Mittwoch, 28.09.2022
17:30 - 19:30 Uhr
Im Anschluss gemütlicher Austausch bei Getränk & Fingerfood.

WAS

Keynote, Austausch, Netzwerken

Florian Knoll

Professor, Department of Artificial Intelligence in Biomedical Engineering (AIBE)
Friedrich-Alexander Universität Erlangen-Nürnberg

Florian Knoll earned his PhD in electrical engineering in 2011 at the Graz University of Technology. He was Assistant Professor for Radiology at the Center for Biomedical Imaging at NYU Grossman School of Medicine between 2015 and 2021. He has been a Professor and head of the Computational Imaging Lab at the Department of Artificial Intelligence in Biomedical Engineering at Friedrich-Alexander University Erlangen Nuremberg since 2021. He holds an R01, R21 and a P41 TR&D project award from NIH. His research interests include iterative MR image reconstruction, parallel MR imaging, Compressed Sensing and Machine Learning.

Florian Knoll ©FAU/GeorgPöhlein

AI in MR Image Acquisition: From Initial Findings to Ongoing Challenges

Machine learning techniques were first introduced six years ago to solve the inverse problem of MR image generation from accelerated acquisitions (1,2,3). Since then, the field has grown significantly, leading to a wide range of machine learning methods developments that can be applied to a wide range of imaging applications that have already been rolled out as clinical products by major manufacturers.

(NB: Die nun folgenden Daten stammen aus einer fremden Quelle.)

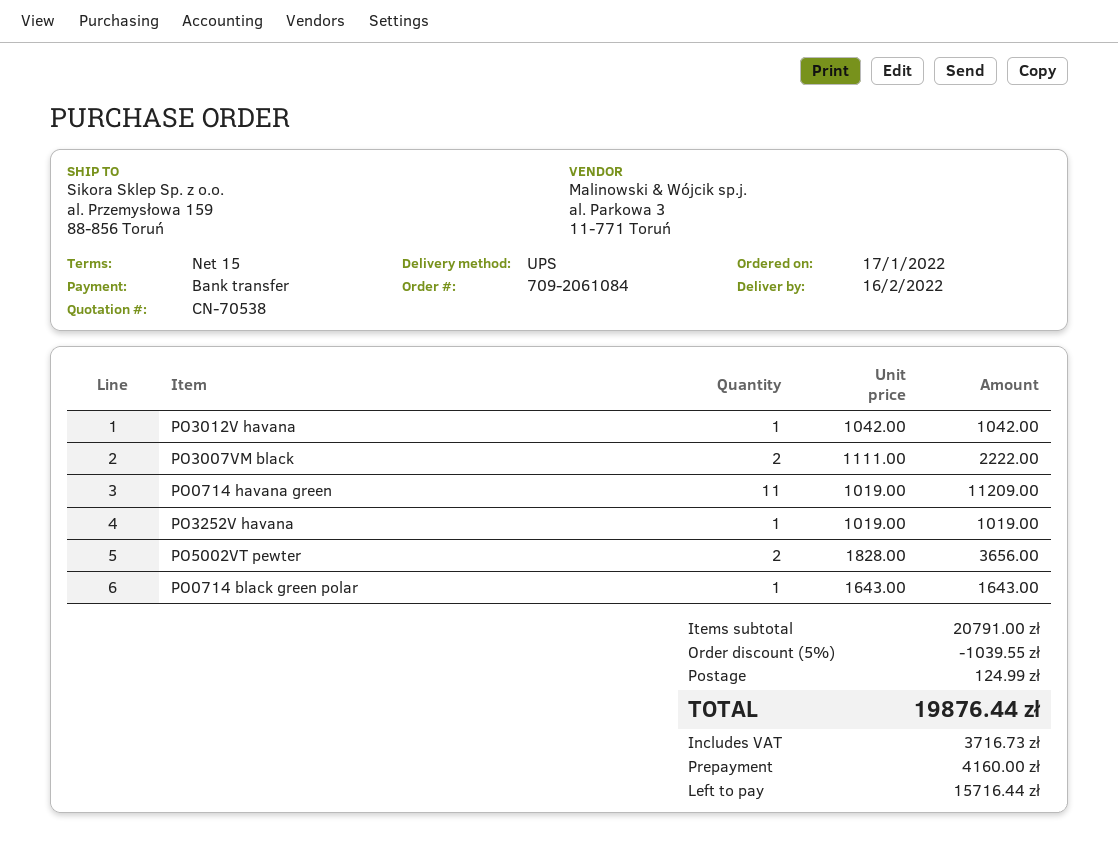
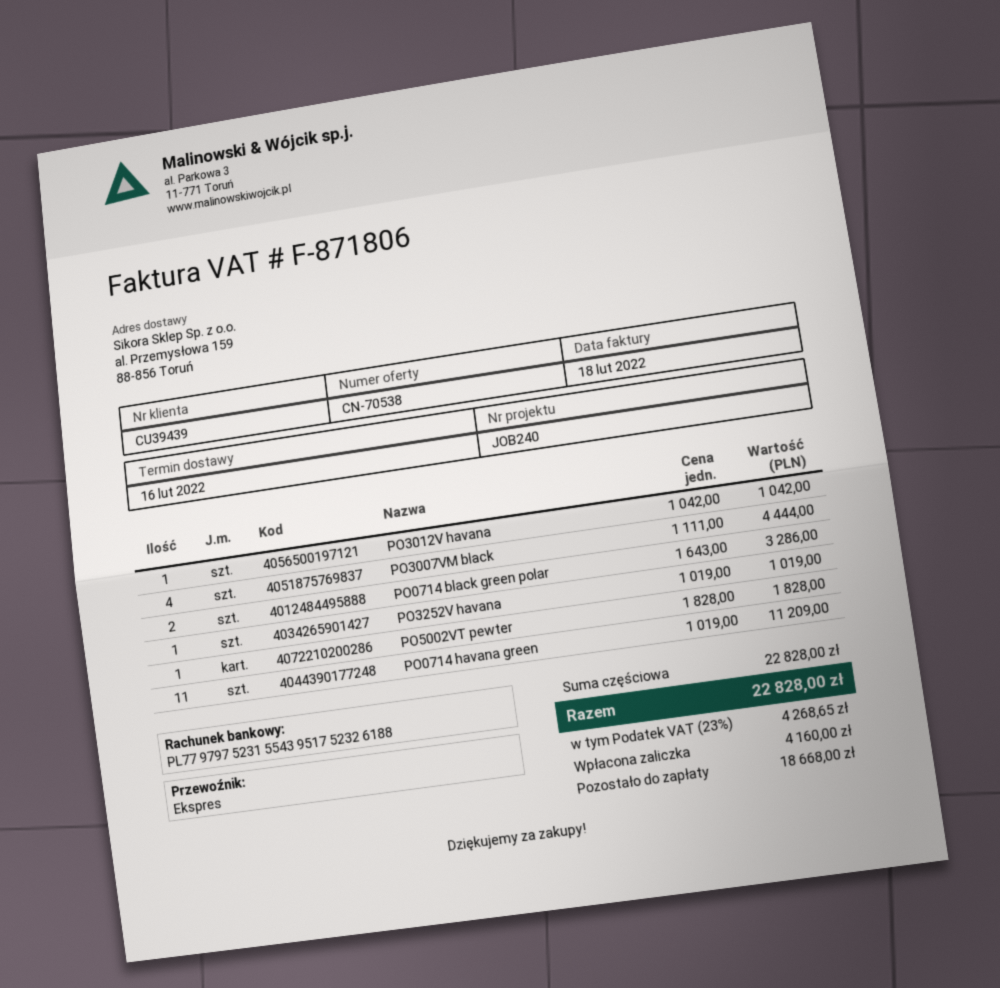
shipping method: UPS -> express
PO3007VM black: 2 x 1111.00 = 2222.00 -> 4 x 1111.00 = 4444.00
PO5002VT pewter: 2 x 1828.00 = 3656.00 -> 1 x 1828.00 = 1828.00
PO0714 black green polar: 1 x 1643.00 = 1643.00 -> 2 x 1643.00 = 3286.00
subtotal: 20791.00 -> 22828.00
discount: 5% = 1039.55 -> none
shipping: 124.99 -> none
tax: 3716.73 -> 4268.65
total: 19876.44 -> 22828.00
balance: 15716.44 -> 18668.00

My presentation begins by first focusing on the background of an artificial intelligence process to generate MR images stemming from acquired measurement data. In particular, I will discuss a range of approaches that map iterative algorithms onto neural networks. I will discuss advantages and ongoing challenges, covering the design of neural network architecture and the training procedure, error metrics, computation time, generalizability and validation of the results.  I will also include a discussion of the lessons learned from the recent fastMRI image reconstruction challenges organized jointly with Facebook AI research (4,5).

References
1. Learning a variational model for compressed sensing MRI reconstruction. Hammernik, et al. Proc. ISMRM p33 (2016).
2. Accelerating magnetic resonance imaging via deep learning. Wang et al. IEEE ISBI 514-517 (2016).
3. Hammernik et al. Learning a Variational Network for Reconstruction of Accelerated MRI Data. MRM, 79:3055-3071 (2018).
4. Advancing machine learning for MR image reconstruction with an open competition: Overview of the 2019 fastMRI challenge. Knoll et al. MRM 84 (6), 3054-3070 (2020).
5. Results of the 2020 fastmri challenge for machine learning MR image reconstruction. Muckley et al. IEEE TMI 40 (9), 2306-2317(2021).